Re: [PATCH v1 2/4] hwmon: (sfctemp) Add StarFive JH71x0 temperature sensor

From: Hal Feng
Date: Thu Feb 09 2023 - 01:21:03 EST


On Wed, 8 Feb 2023 07:16:52 -0800, Guenter Roeck wrote:
> On 2/8/23 04:40, Hal Feng wrote:
>> On Mon, 6 Feb 2023 11:21:38 -0800, Guenter Roeck wrote:
>>> On 2/6/23 09:12, Hal Feng wrote:
>>>> On Tue, 3 Jan 2023 14:10:17 -0800, Guenter Roeck wrote:
>>>>> On Tue, Jan 03, 2023 at 09:31:43AM +0800, Hal Feng wrote:
>> [...]
>>>>>> diff --git a/drivers/hwmon/sfctemp.c b/drivers/hwmon/sfctemp.c
>>>>>> new file mode 100644
>>>>>> index 000000000000..e56716ad9587
>>>>>> --- /dev/null
>>>>>> +++ b/drivers/hwmon/sfctemp.c
>>>>>> @@ -0,0 +1,350 @@
>>>>>> +// SPDX-License-Identifier: GPL-2.0
>>>>>> +/*
>>>>>> + * Copyright (C) 2021 Emil Renner Berthing <kernel@xxxxxxxx>
>>>>>> + * Copyright (C) 2021 Samin Guo <samin.guo@xxxxxxxxxxxxxxxx>
>>>>>> + */
>>>>>> +#include <linux/clk.h>
>>>>>> +#include <linux/completion.h>
>>>>>> +#include <linux/delay.h>
>>>>>> +#include <linux/hwmon.h>
>>>>>> +#include <linux/interrupt.h>
>>>>>> +#include <linux/io.h>
>>>>>> +#include <linux/module.h>
>>>>>> +#include <linux/mutex.h>
>>>>>> +#include <linux/of.h>
>>>>>> +#include <linux/platform_device.h>
>>>>>> +#include <linux/reset.h>
>>>>>> +
>>>>>> +/*
>>>>>> + * TempSensor reset.
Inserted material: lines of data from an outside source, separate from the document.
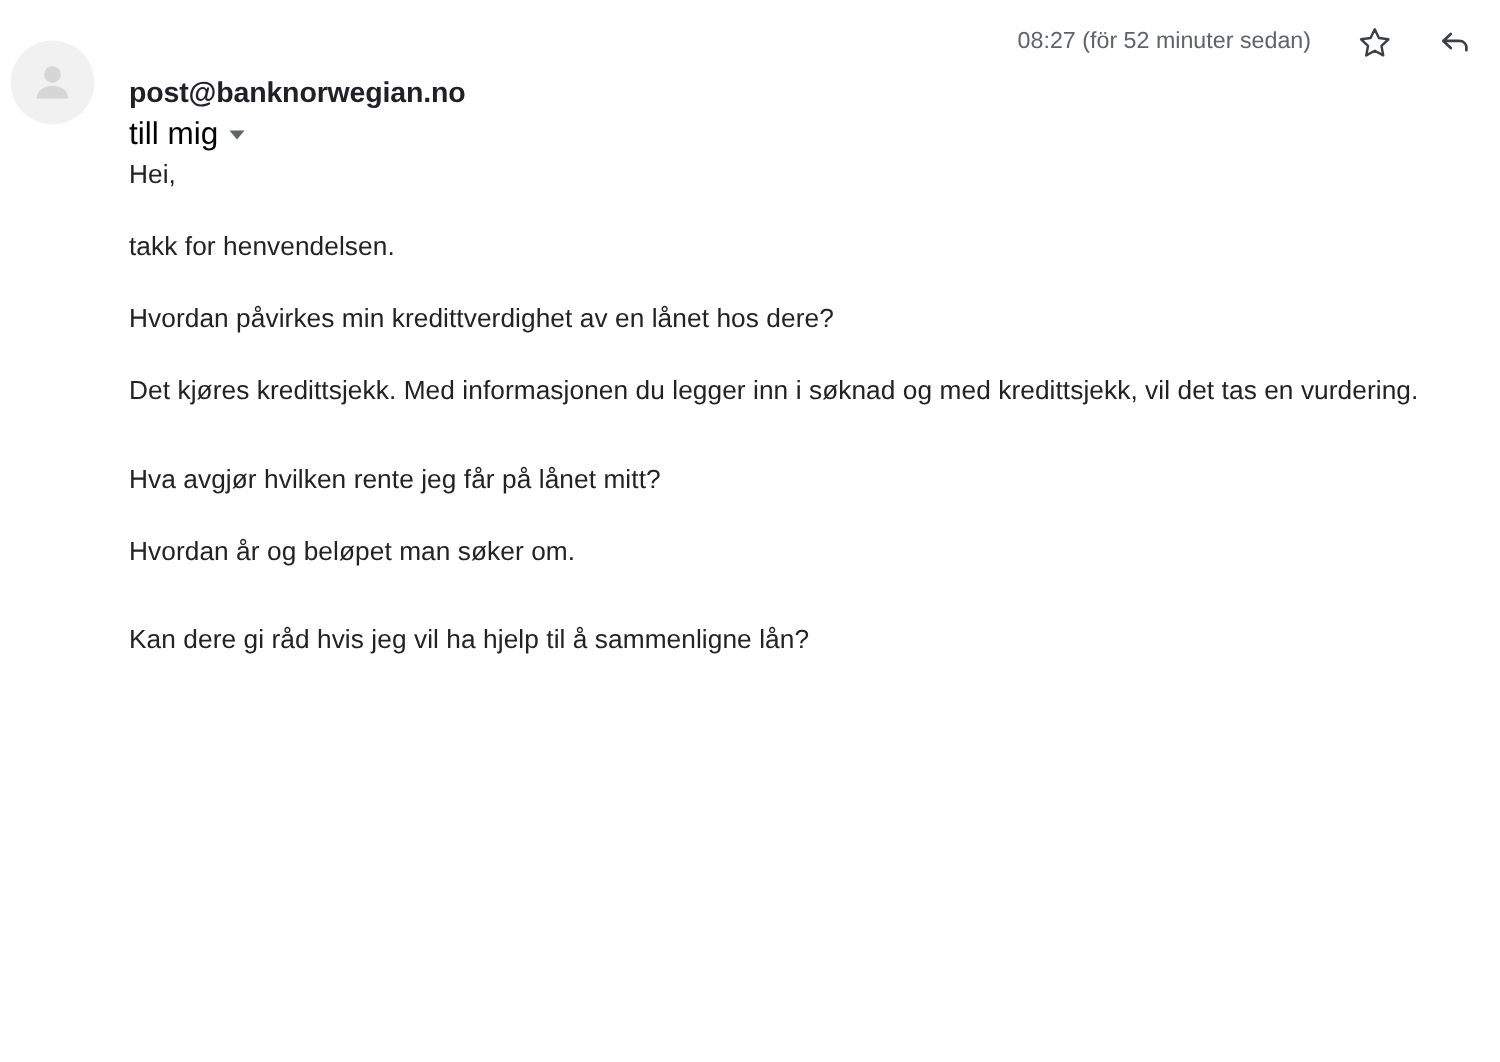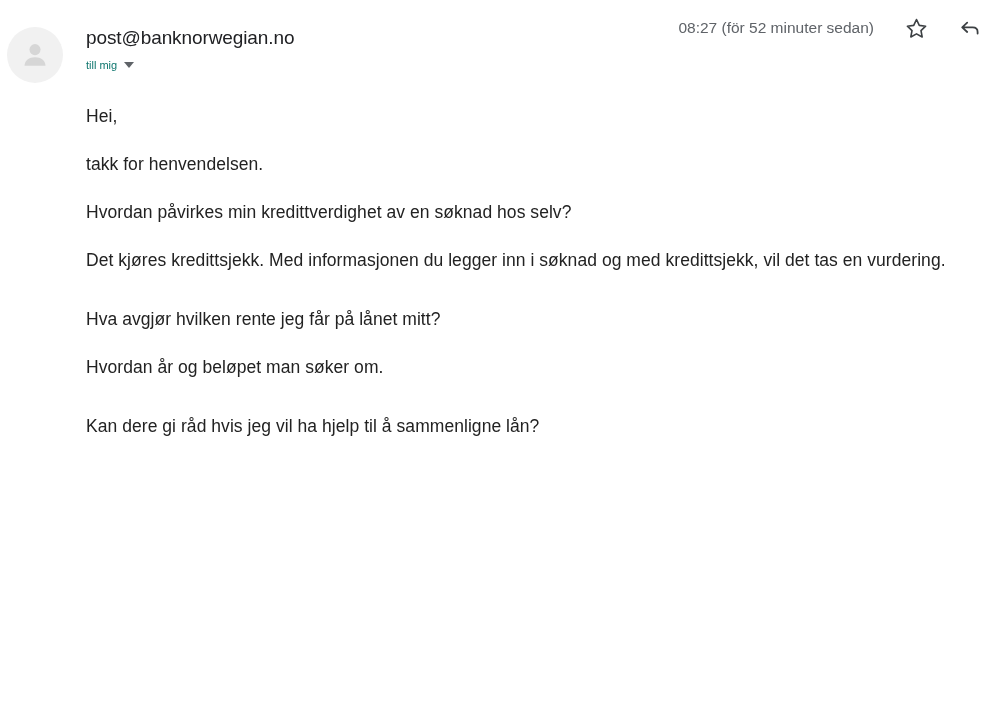--- a/index.html
+++ b/index.html
@@ -39,34 +39,35 @@
   }
   .avatar svg { display: block; }
 
   .sender-block {
     position: absolute;
     left: 86px;
     top: 26px;
   }
   .sender-email {
     font-size: 19px;
-    font-weight: normal;
+    font-weight: bold;
     color: #202124;
     letter-spacing: -0.1px;
     line-height: 24px;
     white-space: nowrap;
+    margin-top: 25px;
   }
   .recipient-row {
     display: flex;
     align-items: center;
     margin-top: 6px;
   }
   .recipient-label {
-    font-size: 11px;
-    color: #0f766e;
+    font-size: 21px;
+    color: #000000;
     line-height: 18px;
   }
   .caret {
     margin-left: 7px;
     width: 0;
     height: 0;
     border-left: 5px solid transparent;
     border-right: 5px solid transparent;
     border-top: 6px solid #5f6368;
   }
@@ -147,18 +148,18 @@
         <path d="M9.2 6.6L4.2 11.3l5 4.7M4.6 11.3h10.1c3 0 4.9 1.9 4.9 4.6v1.6" fill="none" stroke="#3c4043" stroke-width="1.8" stroke-linecap="round" stroke-linejoin="round"></path>
       </svg>
     </span>
   </div>
 
 </div>
 
 <div class="msg-body">
     <p class="para">Hei,</p>
     <p class="para">takk for henvendelsen.</p>
-    <p class="para">Hvordan påvirkes min kredittverdighet av en søknad hos selv?</p>
+    <p class="para">Hvordan påvirkes min kredittverdighet av en lånet hos dere?</p>
     <p class="para">Det kjøres kredittsjekk. Med informasjonen du legger inn i søknad og med kredittsjekk, vil det tas en vurdering.</p>
     <p class="para gap-before">Hva avgjør hvilken rente jeg får på lånet mitt?</p>
     <p class="para">Hvordan år og beløpet man søker om.</p>
     <p class="para gap-before">Kan dere gi råd hvis jeg vil ha hjelp til å sammenligne lån?</p>
   </div>
 
 </body></html>

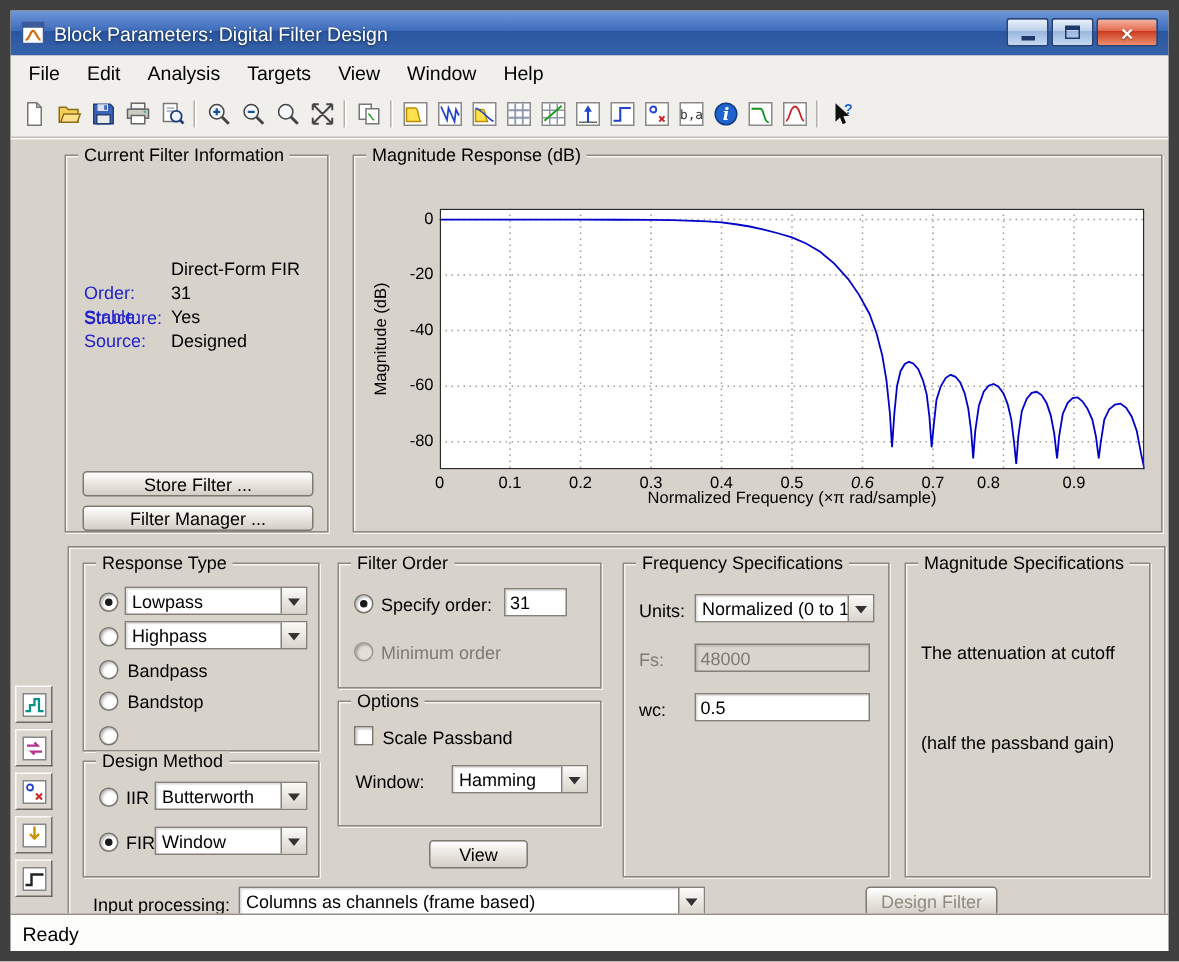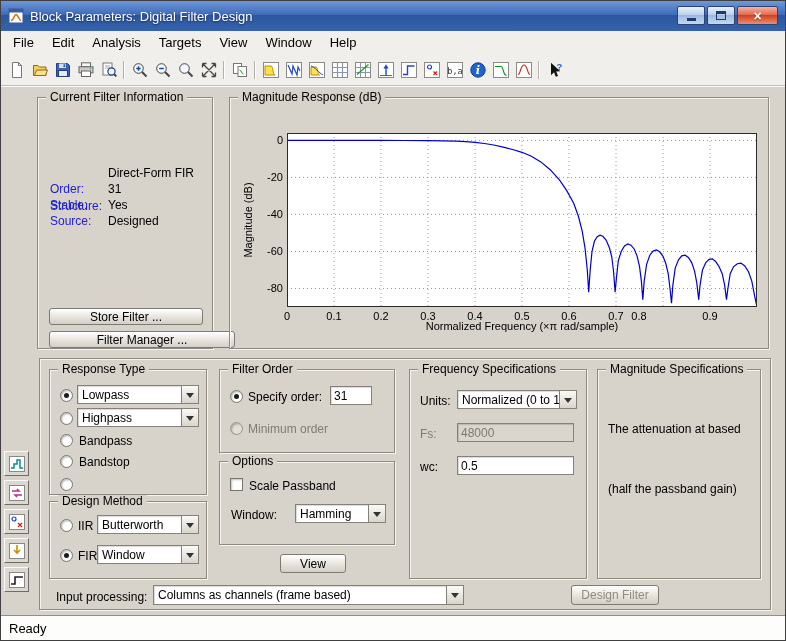--- a/index.html
+++ b/index.html
@@ -1,18 +1,18 @@
 <!DOCTYPE html>
 <html><head>
 <meta charset="utf-8">
 <style>
   * { margin:0; padding:0; box-sizing:border-box; }
   html,body { width:786px; height:641px; }
   body { font-family:"Liberation Sans", sans-serif; font-size:12px; color:#000; }
-  .window { position:relative; width:786px; height:641px; background:#d7d3cb; border:1px solid #404040; overflow:hidden; }
+  .window { position:relative; width:786px; height:641px; background:#d7d3cb; border:7px solid #404040; overflow:hidden; }
 
   
   .titlebar { position:absolute; top:0; left:0; right:0; height:30px;
     background:linear-gradient(#6f97d8 0%, #3e6cbb 45%, #2a569f 46%, #3763ac 100%);
     display:flex; align-items:center; padding:0 7px; }
   .title-text { color:#fff; font-size:13px; margin-left:6px; text-shadow:0 1px 2px rgba(0,0,0,.55); white-space:nowrap; }
   .win-controls { position:absolute; top:5px; right:7px; display:flex; }
   .win-btn { width:28px; height:19px; margin-left:2px; border:1px solid #2c4472; border-radius:2px;
     background:linear-gradient(#eaf1fb,#bcd0ec 45%,#9ab6de 46%,#c5d8f1); display:flex; align-items:center; justify-content:center; }
   .win-btn.close { width:41px; background:linear-gradient(#f6b2a1,#e26a4e 45%,#ce3a1e 46%,#e98f6d); }
@@ -313,21 +313,21 @@
     <span class="gbox-title">Current Filter Information</span>
     <span class="lbl blue" style="left:12px;top:68px;margin-top:33px;">Structure:</span>
     <span class="lbl" style="left:70px;top:68px;">Direct-Form FIR</span>
     <span class="lbl blue" style="left:12px;top:84px;">Order:</span>
     <span class="lbl" style="left:70px;top:84px;">31</span>
     <span class="lbl blue" style="left:12px;top:100px;">Stable:</span>
     <span class="lbl" style="left:70px;top:100px;">Yes</span>
     <span class="lbl blue" style="left:12px;top:116px;">Source:</span>
     <span class="lbl" style="left:70px;top:116px;">Designed</span>
     <button class="btn" style="left:11px;top:210px;width:154px;height:17px;">Store Filter ...</button>
-    <button class="btn" style="left:11px;top:233px;width:186px;height:17px;">Filter Manager ...</button>
+    <button class="btn" style="left:11px;top:233px;width:154px;height:17px;">Filter Manager ...</button>
   </div>
 
   <div class="gbox" id="mr-group" style="left:228px;top:96px;width:540px;height:252px;">
     <span class="gbox-title">Magnitude Response (dB)</span>
     <svg id="mr-plot" width="470" height="174">
         <line class="grid" x1="47.0" y1="0" x2="47.0" y2="174"></line>
         <line class="grid" x1="94.0" y1="0" x2="94.0" y2="174"></line>
         <line class="grid" x1="141.0" y1="0" x2="141.0" y2="174"></line>
         <line class="grid" x1="188.0" y1="0" x2="188.0" y2="174"></line>
         <line class="grid" x1="235.0" y1="0" x2="235.0" y2="174"></line>
@@ -344,23 +344,23 @@
         <rect x="0.5" y="0.5" width="469" height="173" fill="none" stroke="#2b2b2b"></rect>
       </svg>
     <div class="ylabel">Magnitude (dB)</div>
     <div class="xlabel">Normalized Frequency (×π rad/sample)</div>
   <div class="xtick" style="left: 42px;">0</div>
       <div class="xtick" style="left: 89px;">0.1</div>
       <div class="xtick" style="left: 136px;">0.2</div>
       <div class="xtick" style="left: 183px;">0.3</div>
       <div class="xtick" style="left: 230px;">0.4</div>
       <div class="xtick" style="left: 277px;">0.5</div>
-      <div class="xtick" style="left: 324px;">0.6</div>
+      <div class="xtick" style="left: 324px; font-style: italic;">0.6</div>
       <div class="xtick" style="left: 371px;">0.7</div>
-      <div class="xtick" style="left: 394px;">0.8</div>
+      <div class="xtick" style="left: 408px;">0.8</div>
       <div class="xtick" style="left: 465px;">0.9</div>
       <div class="ytick" style="top: 36.4043px;">0</div>
       <div class="ytick" style="top: 73.4255px;">-20</div>
       <div class="ytick" style="top: 110.447px;">-40</div>
       <div class="ytick" style="top: 147.468px;">-60</div>
       <div class="ytick" style="top: 184.489px;">-80</div>
     </div>
 
   <div class="gbox" style="left:38px;top:357px;width:732px;height:252px;"></div>
 
@@ -428,21 +428,21 @@
         <span class="ca"></span>
     </span>
     <span class="lbl gray" style="left:10px;top:57px;">Fs:</span>
     <input class="tfield disabled" disabled="" style="left: 47px; top: 53px; width: 117px; height: 19px;" value="48000">
     <span class="lbl" style="left:10px;top:90px;">wc:</span>
     <input class="tfield" style="left: 47px; top: 86px; width: 117px; height: 19px;" value="0.5">
   </div>
 
   <div class="gbox" style="left:596px;top:368px;width:164px;height:210px;">
     <span class="gbox-title">Magnitude Specifications</span>
-    <span class="lbl" style="left:10px;top:52px;">The attenuation at based</span>
+    <span class="lbl" style="left:10px;top:52px;">The attenuation at cutoff</span>
     <span class="lbl" style="left:10px;top:112px;">(half the passband gain)</span>
   </div>
 
   <span class="lbl" style="left:55px;top:589px;">Input processing:</span>
   <span class="combo" style="left:152px;top:584px;width:311px;height:20px;">
     <span class="ct">Columns as channels (frame based)</span>
       <span class="ca"></span>
   </span>
   <button class="btn disabled" style="left:570px;top:584px;width:88px;height:20px;">Design Filter</button>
The RSTN can be de-asserted once the analog core has
>>>>>> + * powered up. Trst(min 100ns)
>>>>>> + * 0:reset  1:de-assert
>>>>>> + */
>>>>>> +#define SFCTEMP_RSTN    BIT(0)
>>>>>
>>>>> Missing include of linux/bits.h
>>>>
>>>> Will add it. Thanks.
>>>>
>>>>>
>>>>>> +
>>>>>> +/*
>>>>>> + * TempSensor analog core power down. The analog core will be powered up
>>>>>> + * Tpu(min 50us) after PD is de-asserted. RSTN should be held low until the
>>>>>> + * analog core is powered up.
>>>>>> + * 0:power up  1:power down
>>>>>> + */
>>>>>> +#define SFCTEMP_PD    BIT(1)
>>>>>> +
>>>>>> +/*
>>>>>> + * TempSensor start conversion enable.
>>>>>> + * 0:disable  1:enable
>>>>>> + */
>>>>>> +#define SFCTEMP_RUN    BIT(2)
>>>>>> +
>>>>>> +/*
>>>>>> + * TempSensor conversion value output.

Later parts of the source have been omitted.